What needs to be done: Among the entries that follow, find the lines containing the string "transform" and copy them.

........

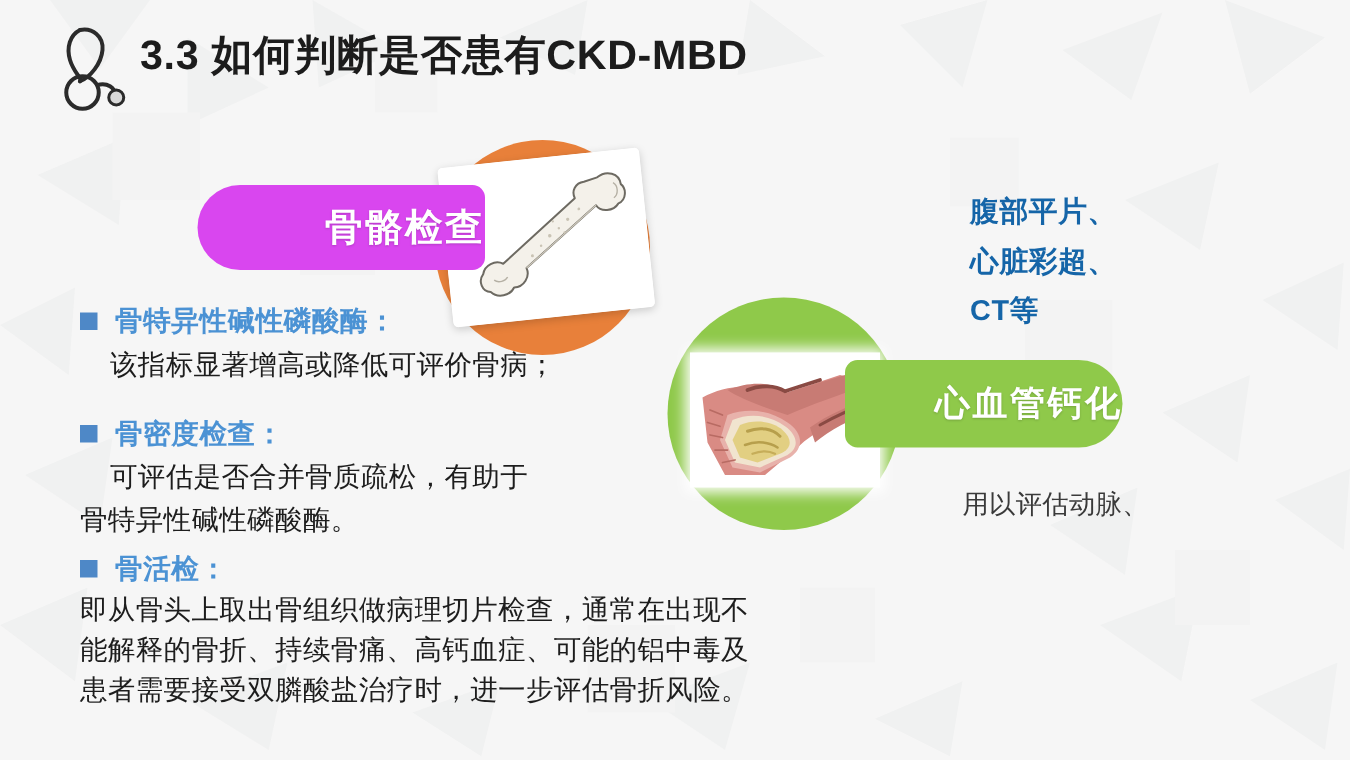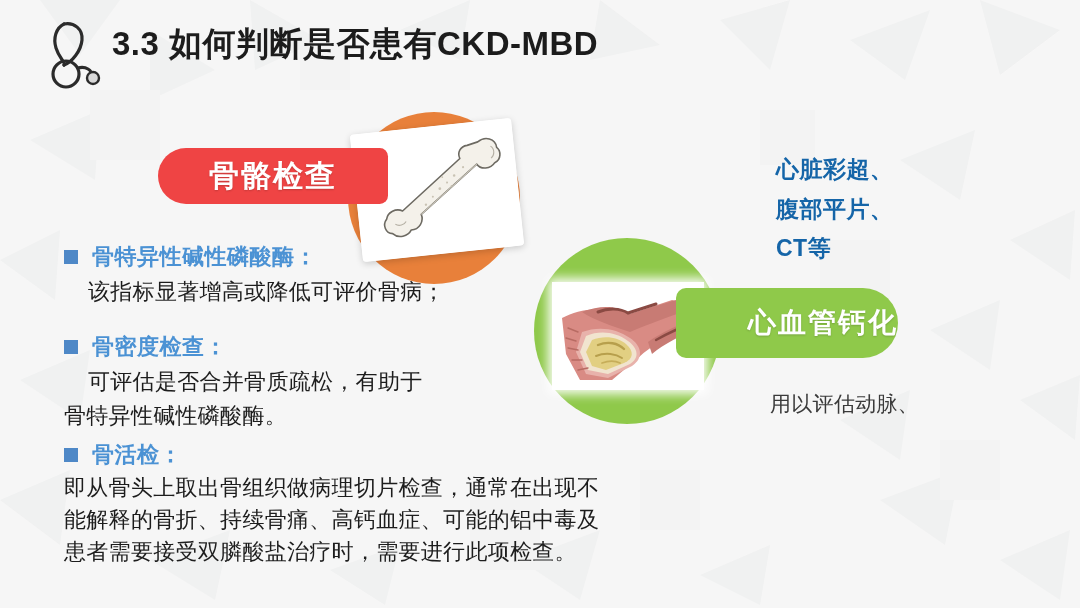--- a/index.html
+++ b/index.html
@@ -40,24 +40,24 @@
   }
 
   
   #orange-circle {
     position:absolute; left:348px; top:112px;
     width:172px; height:172px; border-radius:50%;
     background:#e8803a;
   }
   #orange-badge {
     position:absolute; left:158px; top:148px;
-    width:230px; height:56px;
-    background:#ef4444;
+    width:230px; height:68px;
+    background:#d946ef;
     border-radius:34px 10px 10px 34px;
-    display:flex; align-items:center; justify-content:center;
+    display:flex; align-items:center; justify-content:flex-end;
   }
   #orange-badge .badge-label {
     color:#fff; font-size:30px; font-weight:bold; letter-spacing:2px;
     text-shadow:0 1px 2px rgba(0,0,0,.18);
   }
   #bone-card {
     position:absolute; left:356px; top:126px;
     width:162px; height:128px;
     background:#fff;
     transform:rotate(-6deg);
@@ -277,27 +277,27 @@
       <div class="body-line">骨特异性碱性磷酸酶。</div>
     </div>
 
     <div id="blk3">
       <div class="bullet-row">
         <span class="bullet-sq"></span>
         <span class="bullet-head">骨活检：</span>
       </div>
       <div class="body-line">即从骨头上取出骨组织做病理切片检查，通常在出现不</div>
       <div class="body-line">能解释的骨折、持续骨痛、高钙血症、可能的铝中毒及</div>
-      <div class="body-line">患者需要接受双膦酸盐治疗时，需要进行此项检查。</div>
+      <div class="body-line">患者需要接受双膦酸盐治疗时，进一步评估骨折风险。</div>
     </div>
   </div>
 
   <div id="right-blue">
+    <div>腹部平片、</div>
     <div>心脏彩超、</div>
-    <div>腹部平片、</div>
     <div>CT等</div>
   </div>
 
   <div id="right-gray">
     <div>用以评估动脉、</div>
   </div>
 
 </div>
 
 </body></html>

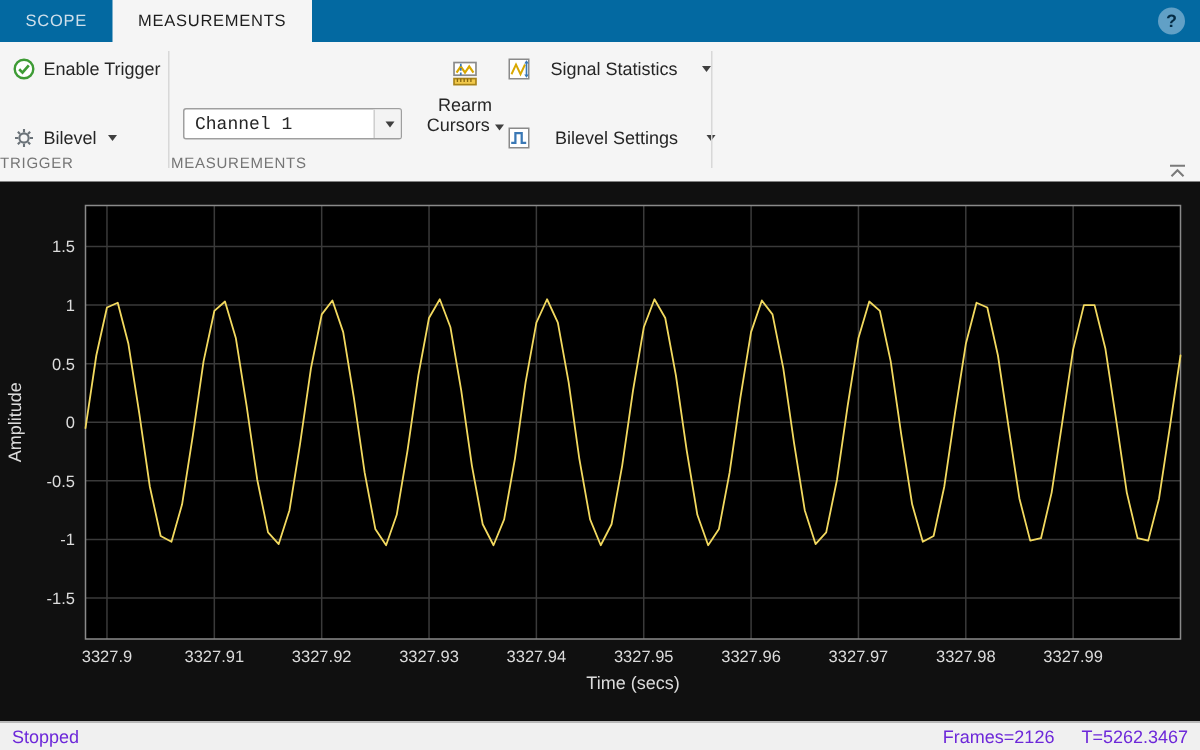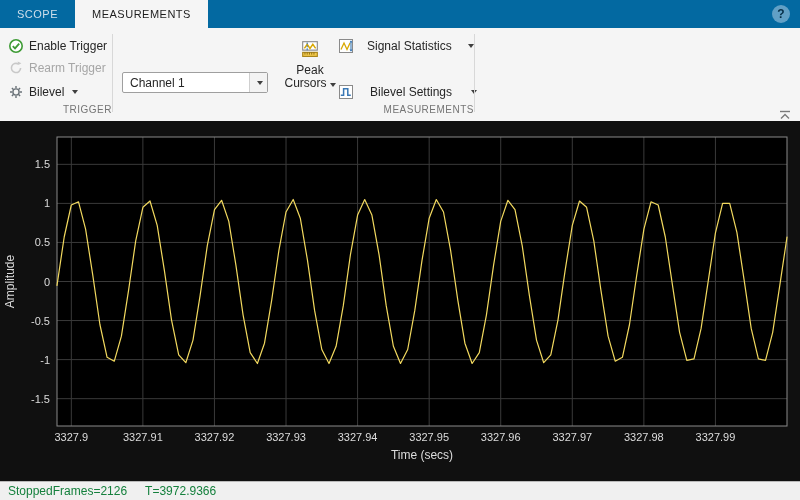--- a/index.html
+++ b/index.html
@@ -16,41 +16,41 @@
   .help-btn{position:absolute;right:10px;top:5px;width:18px;height:18px;border-radius:50%;
        background:#61a0c6;color:#052c45;font-weight:bold;font-size:12px;
        display:flex;align-items:center;justify-content:center;}
   
   .toolbar{position:absolute;top:28px;left:0;right:0;height:108px;background:#f5f5f5;
        border-bottom:1px solid #c9c9c9;box-sizing:border-box;}
   .tool-row{position:absolute;height:20px;display:flex;align-items:center;gap:5px;
        font-size:12px;color:#262626;white-space:nowrap;cursor:default;}
   .tool-row.disabled{color:#a6a6a6;}
   .tool-row.disabled svg{opacity:.5;}
-  .section-label{position:absolute;font-size:10px;color:#757575;letter-spacing:.5px;text-align:right;}
+  .section-label{position:absolute;font-size:10px;color:#757575;letter-spacing:.5px;text-align:left;}
   .vdivider{position:absolute;top:6px;height:78px;width:1px;background:#d8d8d8;}
   .caret{display:inline-block;width:0;height:0;border-left:3.5px solid transparent;
        border-right:3.5px solid transparent;border-top:4px solid #3f3f3f;margin-left:3px;}
   .combobox{position:absolute;left:122px;top:44px;width:146px;height:21px;background:#fff;
        border:1px solid #9f9f9f;border-radius:2px;display:flex;align-items:center;
        font-size:12px;color:#262626;box-sizing:border-box;}
-  .combobox .val{flex:1;padding:0 7px;}
+  .combobox .val{flex:1;padding:0 7px;font-family:Liberation Mono, monospace;}
   .combobox .arrow{width:17px;align-self:stretch;display:flex;align-items:center;
        justify-content:center;border-left:1px solid #cycle;border-left:1px solid #cfcfcf;background:#f3f3f3;}
   .vbutton{position:absolute;left:281px;top:6px;width:58px;height:76px;text-align:center;
        font-size:12px;color:#262626;cursor:default;}
   .vbutton .vlabel{width:52px;margin:3px auto 0;line-height:13px;}
   .collapse-btn{position:absolute;right:8px;top:78px;width:14px;height:10px;cursor:default;}
   
   .plot{position:absolute;top:121px;left:0;right:0;height:360px;background:#101010;}
   .plot svg{display:block;}
   
   .statusbar{position:absolute;bottom:0;left:0;right:0;height:19px;background:#f0f0f0;
        border-top:1px solid #b9b9b9;box-sizing:border-box;display:flex;align-items:center;
-       padding:0 8px;font-size:12px;color:#15803d;}
+       justify-content:space-between;padding:0 8px;font-size:12px;color:#6d28d9;}
   .statusbar .right{display:flex;gap:18px;}
   .icon16{width:16px;height:16px;flex:0 0 16px;}
 </style>
 </head>
 <body>
 
 <div class="tabbar">
   <div class="tab">SCOPE</div>
   <div class="tab active">MEASUREMENTS</div>
   <div class="help-btn">?</div>
@@ -59,27 +59,20 @@
 <div class="toolbar">
 
   <div class="tool-row" style="left:8px;top:8px;">
     <svg class="icon16" viewBox="0 0 16 16">
       <circle cx="8" cy="8" r="6.2" fill="#ffffff" stroke="#3e9b35" stroke-width="1.6"></circle>
       <path d="M4.8 8.2 L7 10.4 L11.2 5.6" stroke="#3e9b35" stroke-width="1.8" fill="none"></path>
     </svg>
     <span>Enable Trigger</span>
   </div>
 
-  <div class="tool-row disabled" style="left:8px;top:30px;">
-    <svg class="icon16" viewBox="0 0 16 16">
-      <path d="M12.6 8 a4.6 4.6 0 1 1 -2.1 -3.9" stroke="#9d9d9d" stroke-width="1.6" fill="none"></path>
-      <path d="M9.6 1.6 L10.4 5 L13.4 3.3 Z" fill="#9d9d9d"></path>
-    </svg>
-    <span>Rearm Trigger</span>
-  </div>
 
   <div class="tool-row" style="left:8px;top:54px;">
     <svg class="icon16" viewBox="0 0 16 16">
       <g stroke="#6a7278" stroke-width="1.4" fill="none">
         <circle cx="8" cy="8" r="3.1"></circle>
         <path d="M8 2v2.2 M8 11.8V14 M2 8h2.2 M11.8 8H14 M3.9 3.9l1.5 1.5 M10.6 10.6l1.5 1.5 M12.1 3.9l-1.5 1.5 M5.4 10.6l-1.5 1.5"></path>
       </g>
     </svg>
     <span>Bilevel</span>
     <span class="caret"></span>
@@ -98,21 +91,21 @@
   </div>
 
   <div class="vbutton">
     <svg width="18" height="18" viewBox="0 0 16 16" style="margin-top:6px;">
       <rect x="1.5" y="1.5" width="13" height="7.5" fill="#ffffff" stroke="#8a8a8a"></rect>
       <polyline points="3,7.5 5.5,3.8 8,7.5 10.5,3.8 13,7.5" stroke="#d9a800" stroke-width="1.3" fill="none"></polyline>
       <line x1="5.5" y1="2.2" x2="5.5" y2="9" stroke="#3a78b5" stroke-dasharray="1.6 1"></line>
       <rect x="1.5" y="11" width="13" height="3.6" fill="#f2c94c" stroke="#a8841a"></rect>
       <path d="M3.5 11v2 M5.5 11v2 M7.5 11v2 M9.5 11v2 M11.5 11v2" stroke="#8a6a10" stroke-width=".8"></path>
     </svg>
-    <div class="vlabel"><span>Peak Cursors</span><span class="caret"></span></div>
+    <div class="vlabel"><span>Rearm Cursors</span><span class="caret"></span></div>
   </div>
 
   <div class="tool-row" style="left:338px;top:8px;gap:13px;">
     <svg class="icon16" viewBox="0 0 16 16">
       <rect x="1.5" y="1.5" width="13" height="13" fill="#ffffff" stroke="#8a8a8a"></rect>
       <polyline points="3,11.5 6,5 9,11.5 12,5" stroke="#d9a800" stroke-width="1.3" fill="none"></polyline>
       <path d="M13 3.2 v9.6" stroke="#3a78b5" stroke-width="1.1"></path>
       <path d="M13 2.2 l-1.5 2.2 h3 Z M13 13.8 l-1.5 -2.2 h3 Z" fill="#3a78b5"></path>
     </svg>
     <span>Signal Statistics</span>
@@ -182,15 +175,15 @@
       <text x="50" y="281.66216216216213" fill="#dcdcdc" font-size="11" text-anchor="end" font-family="&quot;Liberation Sans&quot;,&quot;DejaVu Sans&quot;,sans-serif">-1.5</text>
       <text x="422" y="338" fill="#dcdcdc" font-size="12" text-anchor="middle" font-family="&quot;Liberation Sans&quot;,&quot;DejaVu Sans&quot;,sans-serif">Time (secs)</text>
       <text transform="translate(14,160.5) rotate(-90)" fill="#dcdcdc" font-size="12" text-anchor="middle" font-family="&quot;Liberation Sans&quot;,&quot;DejaVu Sans&quot;,sans-serif">Amplitude</text>
     </svg>
 </div>
 
 <div class="statusbar">
   <span>Stopped</span>
   <span class="right">
     <span>Frames=2126</span>
-    <span>T=3972.9366</span>
+    <span>T=5262.3467</span>
   </span>
 </div>
 
 </body></html>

........

Result of the task:
     transform:rotate(-6deg);
       <text transform="translate(14,160.5) rotate(-90)" fill="#dcdcdc" font-size="12" text-anchor="middle" font-family="&quot;Liberation Sans&quot;,&quot;DejaVu Sans&quot;,sans-serif">Amplitude</text>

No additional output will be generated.